** Dataset extract follows **

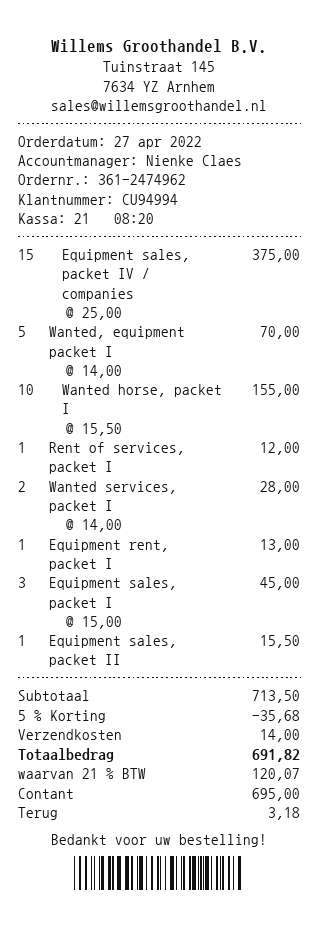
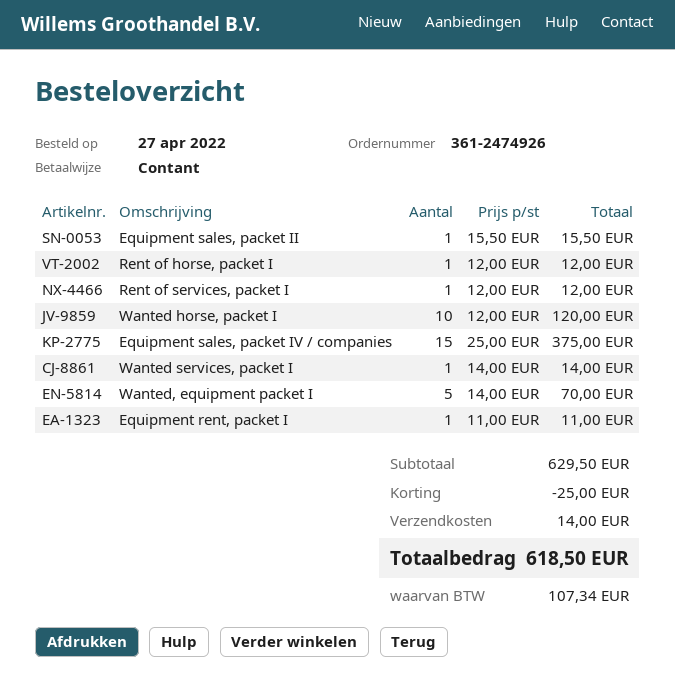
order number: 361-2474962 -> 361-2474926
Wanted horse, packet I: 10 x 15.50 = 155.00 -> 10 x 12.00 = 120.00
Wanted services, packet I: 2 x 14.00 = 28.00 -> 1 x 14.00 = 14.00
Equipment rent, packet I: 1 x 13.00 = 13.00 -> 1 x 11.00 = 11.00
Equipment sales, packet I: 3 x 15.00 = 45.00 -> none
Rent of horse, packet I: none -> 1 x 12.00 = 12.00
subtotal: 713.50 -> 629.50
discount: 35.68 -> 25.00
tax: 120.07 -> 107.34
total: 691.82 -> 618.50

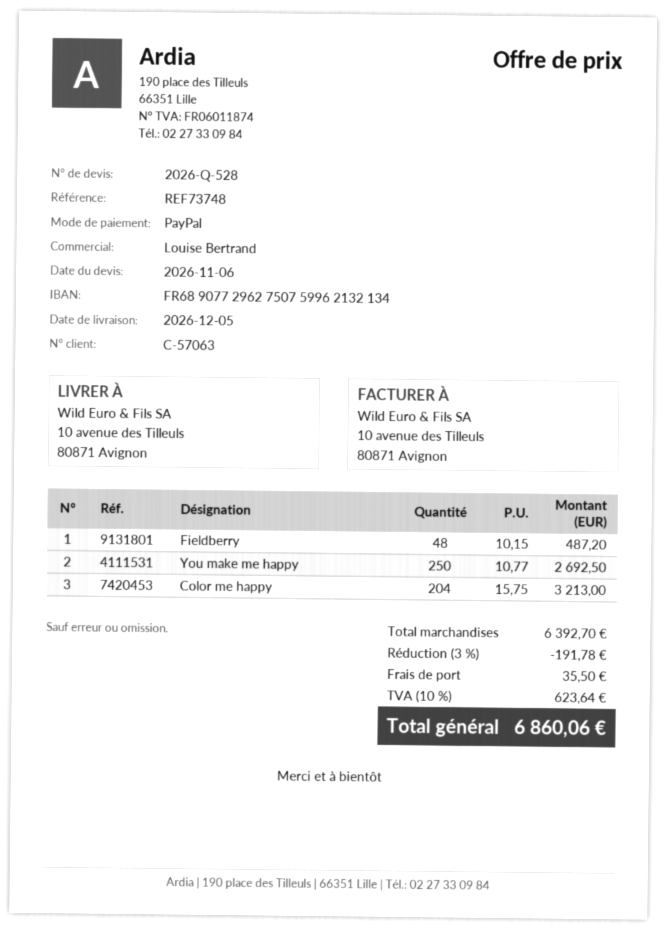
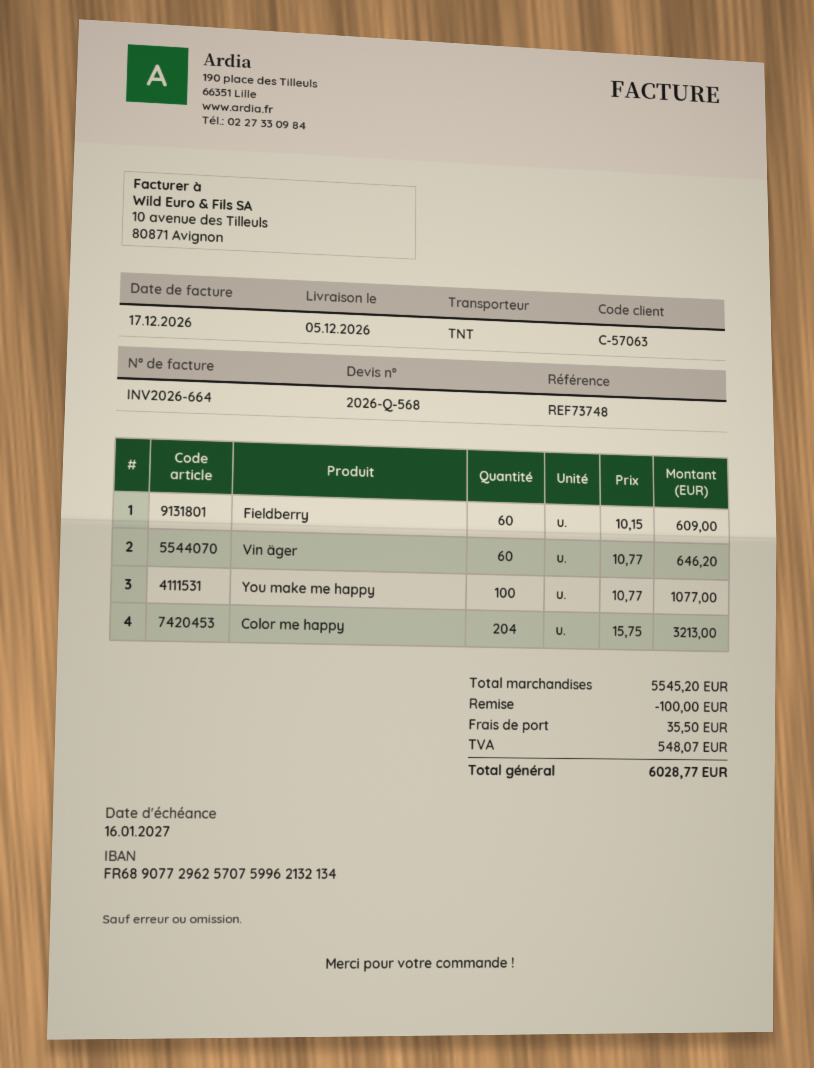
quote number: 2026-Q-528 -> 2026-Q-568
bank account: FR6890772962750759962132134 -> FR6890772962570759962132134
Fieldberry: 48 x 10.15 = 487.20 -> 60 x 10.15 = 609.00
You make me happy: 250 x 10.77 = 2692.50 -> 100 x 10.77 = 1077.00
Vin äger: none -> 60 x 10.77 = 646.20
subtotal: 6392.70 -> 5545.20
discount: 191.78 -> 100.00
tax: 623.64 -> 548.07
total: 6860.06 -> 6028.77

** End of Dataset extract **
** Dataset extract follows **

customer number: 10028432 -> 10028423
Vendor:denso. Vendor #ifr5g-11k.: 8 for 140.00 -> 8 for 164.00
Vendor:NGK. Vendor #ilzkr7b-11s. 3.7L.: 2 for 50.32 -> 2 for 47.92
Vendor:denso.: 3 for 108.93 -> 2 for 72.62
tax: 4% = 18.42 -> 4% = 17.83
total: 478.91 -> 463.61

** End of Dataset extract **

About this task> The output is the stretch above from the line with "subtotal: 713.50 -> 629.50" through the line with "total: 6860.06 -> 6028.77", copied word for word with both ends kept and every picture dropped.

Exercise solution>
subtotal: 713.50 -> 629.50
discount: 35.68 -> 25.00
tax: 120.07 -> 107.34
total: 691.82 -> 618.50

quote number: 2026-Q-528 -> 2026-Q-568
bank account: FR6890772962750759962132134 -> FR6890772962570759962132134
Fieldberry: 48 x 10.15 = 487.20 -> 60 x 10.15 = 609.00
You make me happy: 250 x 10.77 = 2692.50 -> 100 x 10.77 = 1077.00
Vin äger: none -> 60 x 10.77 = 646.20
subtotal: 6392.70 -> 5545.20
discount: 191.78 -> 100.00
tax: 623.64 -> 548.07
total: 6860.06 -> 6028.77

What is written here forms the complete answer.